Exercise brief.
In the entries below, find the line with "12px; font-size:12px; color:#c2410c;" and the line with "background:#ffffff; border-radius:8px 8px". Reproduce those two lines and every line between them exactly, and nothing more.

Supplied information.
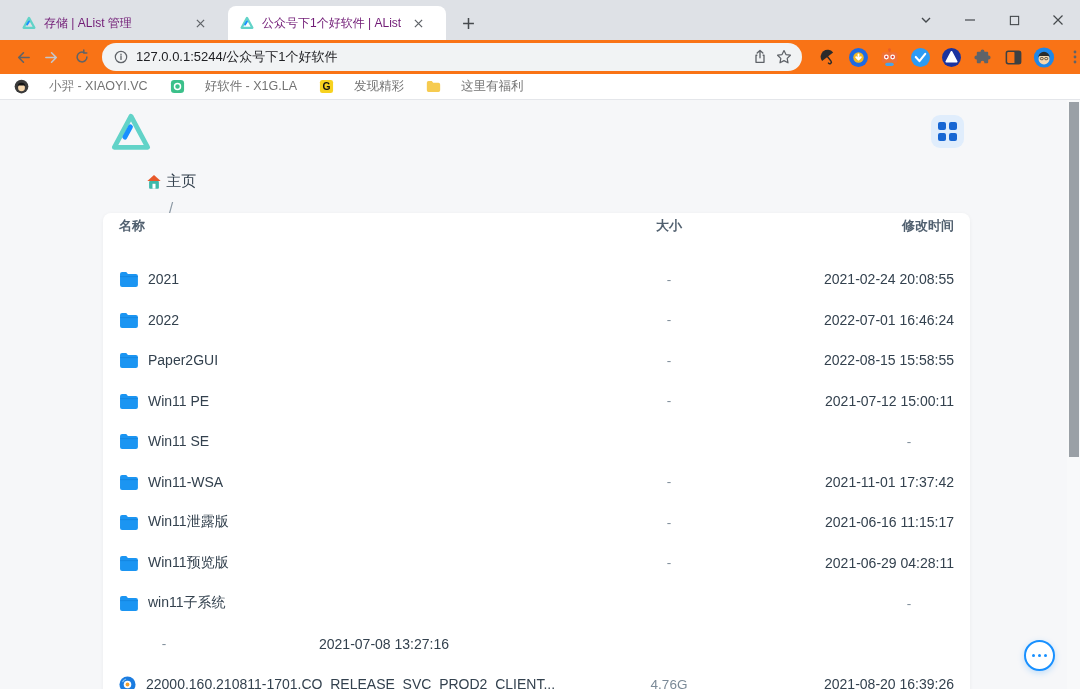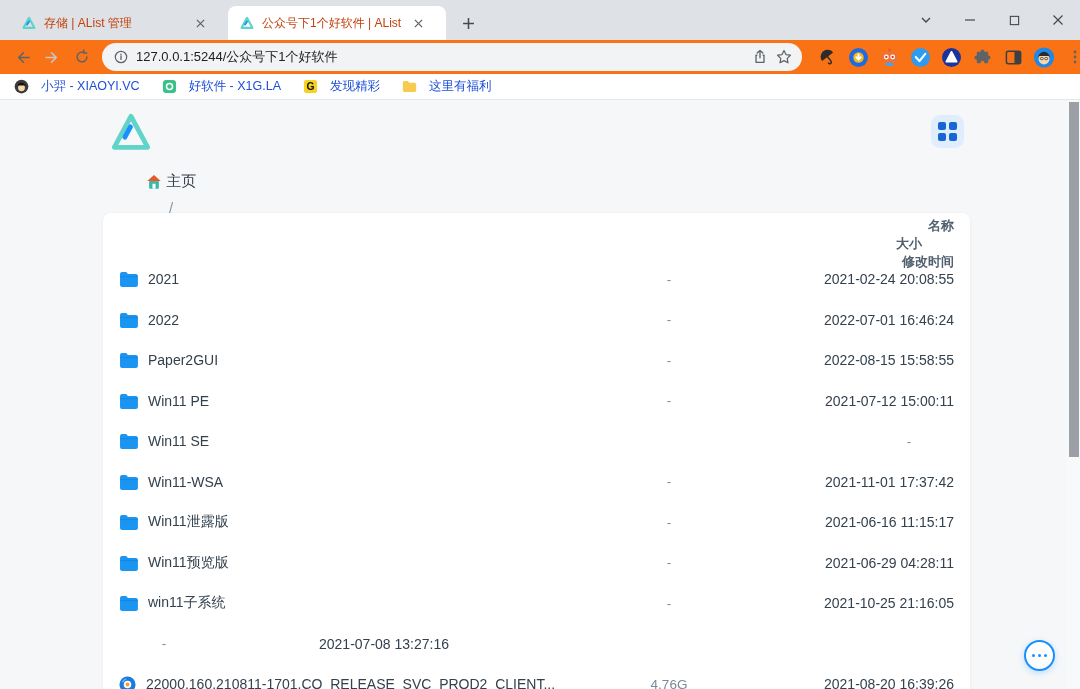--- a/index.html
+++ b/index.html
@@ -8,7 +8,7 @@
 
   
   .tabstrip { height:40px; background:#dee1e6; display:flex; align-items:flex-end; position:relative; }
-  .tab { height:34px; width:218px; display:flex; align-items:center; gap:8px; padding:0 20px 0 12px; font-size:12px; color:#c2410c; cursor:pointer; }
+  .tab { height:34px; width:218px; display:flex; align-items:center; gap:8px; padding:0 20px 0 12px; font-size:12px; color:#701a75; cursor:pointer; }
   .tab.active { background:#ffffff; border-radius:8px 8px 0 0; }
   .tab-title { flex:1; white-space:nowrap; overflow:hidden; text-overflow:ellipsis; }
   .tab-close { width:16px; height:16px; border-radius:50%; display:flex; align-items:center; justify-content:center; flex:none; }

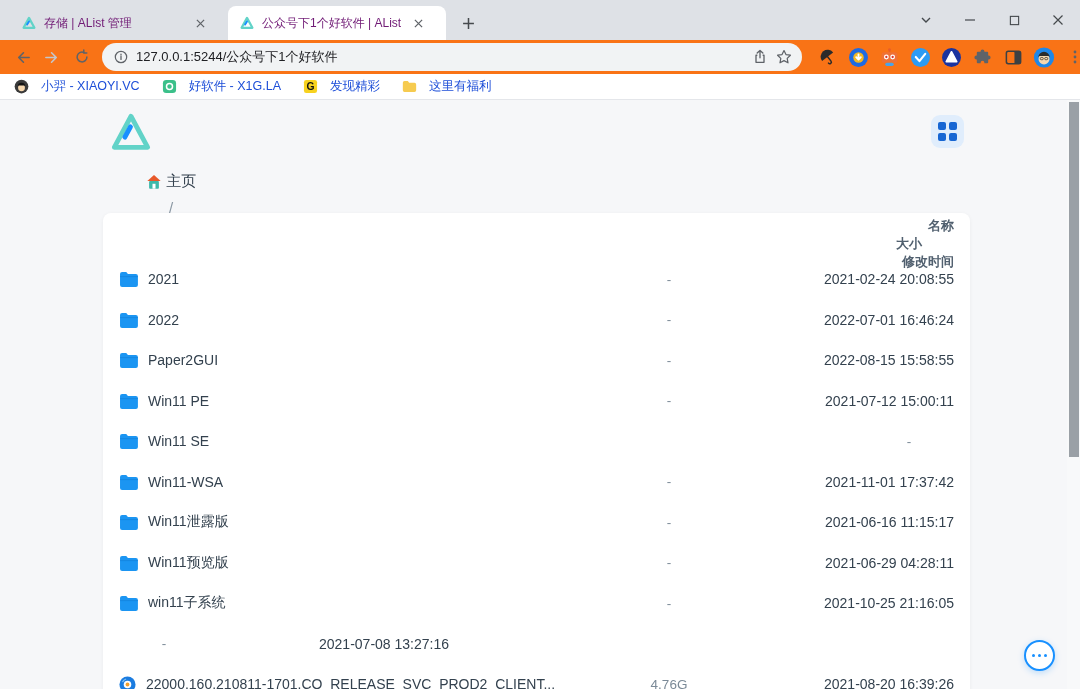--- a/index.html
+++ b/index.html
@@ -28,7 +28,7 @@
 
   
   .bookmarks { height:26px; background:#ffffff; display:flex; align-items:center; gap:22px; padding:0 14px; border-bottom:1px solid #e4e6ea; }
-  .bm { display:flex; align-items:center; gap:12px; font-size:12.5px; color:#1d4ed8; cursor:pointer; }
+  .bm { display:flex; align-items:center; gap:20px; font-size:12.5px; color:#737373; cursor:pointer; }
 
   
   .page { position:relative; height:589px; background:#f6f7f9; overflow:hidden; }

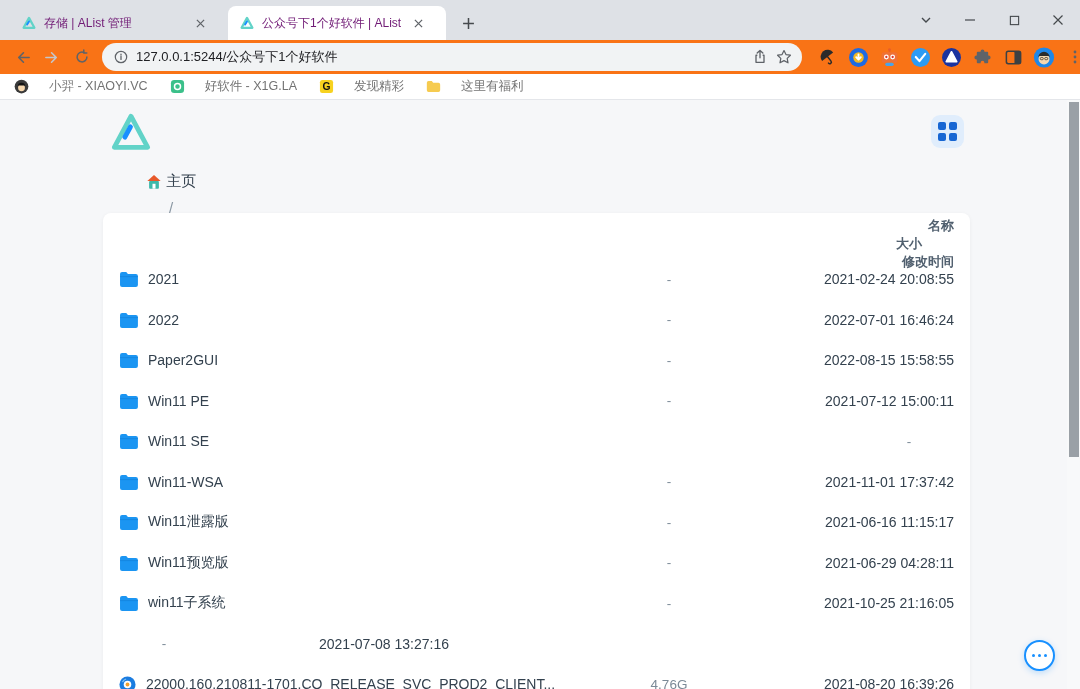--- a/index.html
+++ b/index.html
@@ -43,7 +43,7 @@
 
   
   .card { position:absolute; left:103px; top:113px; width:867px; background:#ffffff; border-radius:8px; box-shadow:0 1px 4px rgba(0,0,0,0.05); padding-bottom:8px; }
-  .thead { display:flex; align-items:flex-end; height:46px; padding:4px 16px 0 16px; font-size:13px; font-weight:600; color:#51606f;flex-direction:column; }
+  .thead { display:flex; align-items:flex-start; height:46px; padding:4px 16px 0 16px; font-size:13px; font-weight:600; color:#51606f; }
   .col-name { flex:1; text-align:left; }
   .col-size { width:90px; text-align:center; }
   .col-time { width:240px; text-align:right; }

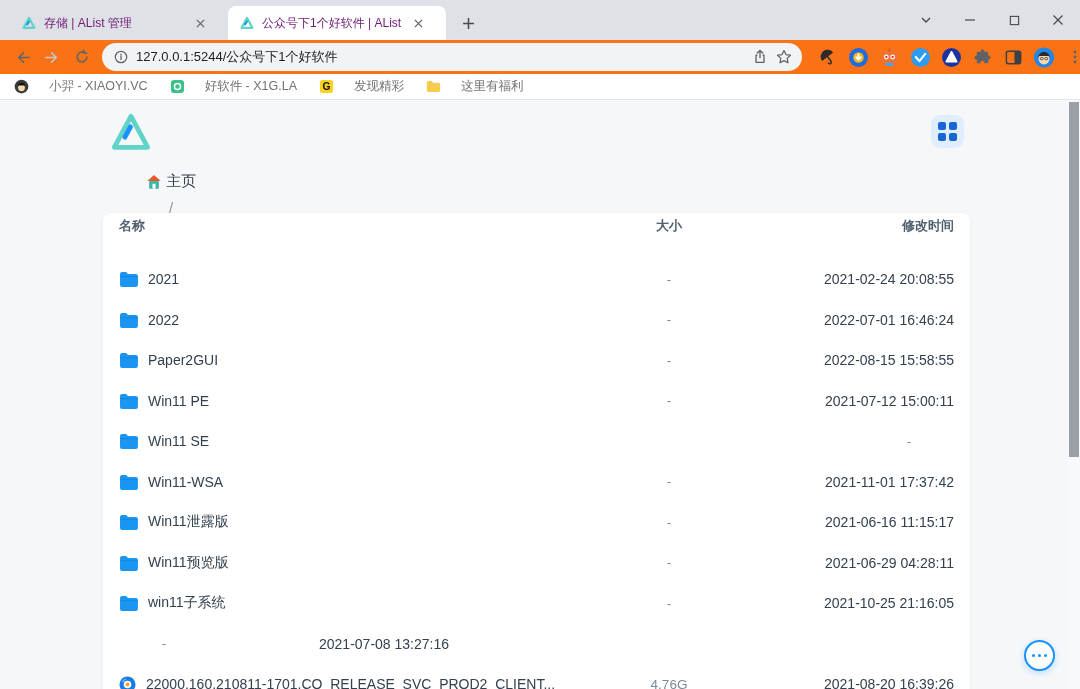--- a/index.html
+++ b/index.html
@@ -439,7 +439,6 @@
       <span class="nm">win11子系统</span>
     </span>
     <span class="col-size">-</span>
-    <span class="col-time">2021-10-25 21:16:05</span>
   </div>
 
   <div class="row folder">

==

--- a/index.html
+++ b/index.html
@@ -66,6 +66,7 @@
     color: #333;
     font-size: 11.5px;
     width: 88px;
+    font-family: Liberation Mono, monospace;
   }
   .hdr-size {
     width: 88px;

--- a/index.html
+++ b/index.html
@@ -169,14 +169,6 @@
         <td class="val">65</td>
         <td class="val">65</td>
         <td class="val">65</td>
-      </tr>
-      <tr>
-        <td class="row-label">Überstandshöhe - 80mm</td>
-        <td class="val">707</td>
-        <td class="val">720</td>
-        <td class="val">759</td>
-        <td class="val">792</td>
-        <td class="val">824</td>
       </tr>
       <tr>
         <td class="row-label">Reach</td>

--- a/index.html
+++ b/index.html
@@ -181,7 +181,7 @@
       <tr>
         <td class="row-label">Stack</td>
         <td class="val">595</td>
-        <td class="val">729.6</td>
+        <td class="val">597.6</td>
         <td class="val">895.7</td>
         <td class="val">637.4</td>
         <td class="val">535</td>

Task answer.
-  .tab { height:34px; width:218px; display:flex; align-items:center; gap:8px; padding:0 20px 0 12px; font-size:12px; color:#c2410c; cursor:pointer; }
+  .tab { height:34px; width:218px; display:flex; align-items:center; gap:8px; padding:0 20px 0 12px; font-size:12px; color:#701a75; cursor:pointer; }
   .tab.active { background:#ffffff; border-radius:8px 8px 0 0; }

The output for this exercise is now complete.